What do you suppose they mean by a “live” term?  Read a little further and find out:

In Psalms & Habakkuk.  In Psalms, it appears 71 times in 39 Psalms.  Many of the lines that include selah use it as a conclusion or break in the stanza.  Thirty-one of these were directed to the choirmaster or director.  These uses easily reference selah as a type of musical instruction,  which strongly indicates that it represents a fairly common feature of Jewish worship, and particularly worship in the late Persian period. The use of this word was revived in the first century BC (says BDB Theological Dictionary), which makes it highly likely that the Jewish communities of the first century AD knew of it and probably used it, and that means we should expect to see it in the New Testament.  A key feature remains the achievement of a kind of mass-harmony.

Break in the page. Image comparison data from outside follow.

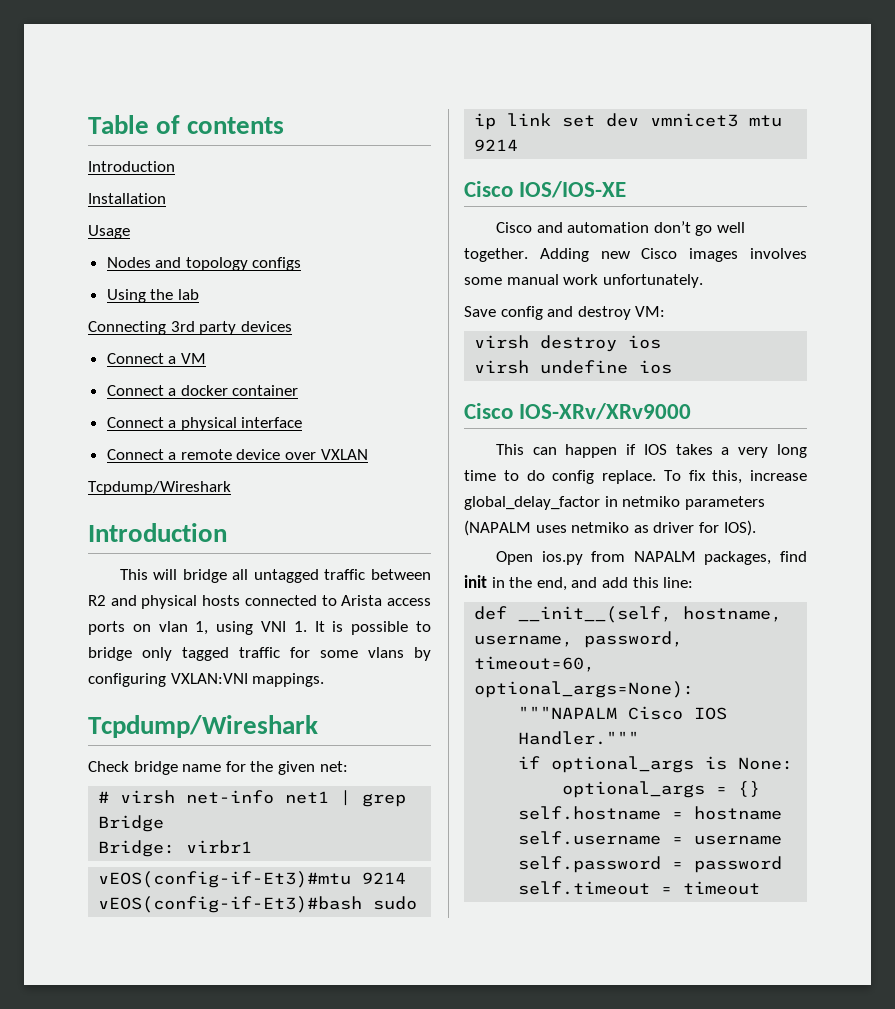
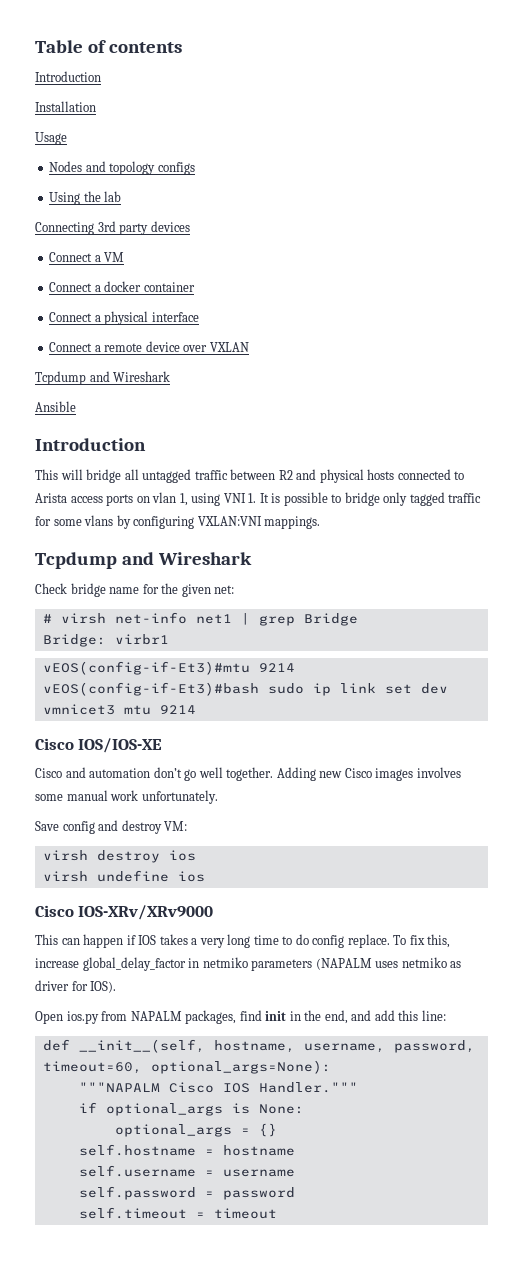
[88,481,231,495] Tcpdump/Wireshark -> [35,371,171,385] [35,401,76,412] Tcpdump and Wireshark // Ansible
[88,715,318,738] Tcpdump/Wireshark -> [35,552,252,569] Tcpdump and Wireshark

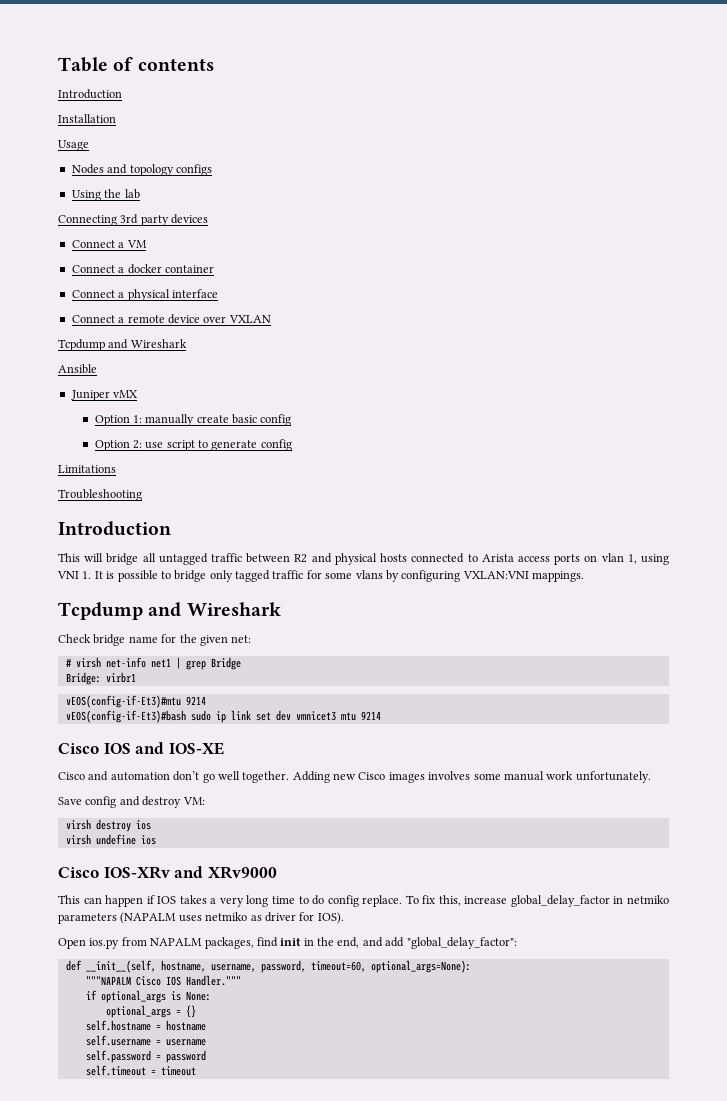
(76, 406) none -> [70,390,139,401] [94,414,292,426] [94,439,292,451] [58,465,116,473] [58,489,142,501] // Juniper vMX // Option 1: manually create basic config // Option 2: use script to generate config // Limitations // Troubleshooting
[78,738,163,753] IOS/IOS-XE -> [103,742,224,755] IOS and IOS-XE
[78,905,214,920] IOS-XRv/XRv9000 -> [103,866,277,879] IOS-XRv and XRv9000
[398,1010,446,1021] this line: -> [406,937,517,949] "global_delay_factor":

It seems to us that those Jewish communities enjoyed an ability to sing the way a flock of starlings may dance and pump: without central direction or plan but without anyone bumping into their neighbor.

 

In Habakkuk, it appears 3 times in Chapter 3:3, 9 and 13.  Here it calls us (as in most of the Psalms) to pause, reflect and praise God; to “lift up, exalt”.  It most commonly occurs per Psalm just once, or twice but it also occurs three times and once it occurs four times (in Psalm 89).

Haba. 3:9, In some translations “Selah” is omitted, in the original Hebrew, at the end of 9a and at the end of verse 13. 

Recent studies show that if we develop a mindset of gratitude it will improve mood, decrease depression and improve sleep. Our bodies were designed to give praise and thanks to God.  By living a life of selah, lifting up the Lord, that blessing returns to us.

AS A NOUN:  Sela refers to a “cliff or crag”.   Even when used to “lift up, exalt” it is a fitting definition for both the soaring cliffs of Petra (Greek for Sela) and the omnipotent God of Psalms, who deserves constant praise. 

Gen. 5:25, we find the name of MethuSelah, the oldest living man.  His name means “His Death Brings Desparing Rest”.  (Desparing means: unequaled.)  Selah can reference something unequaled.  The Flood came AFTER Methuselah died.  Can we see an unequaled period of devastation (or change), when there was a new beginning?  Could this also be the original meaning of the verb used in the Psalms to indicate a musical rest or a pause to praise?  The flood was a period of rest for Noah and his family.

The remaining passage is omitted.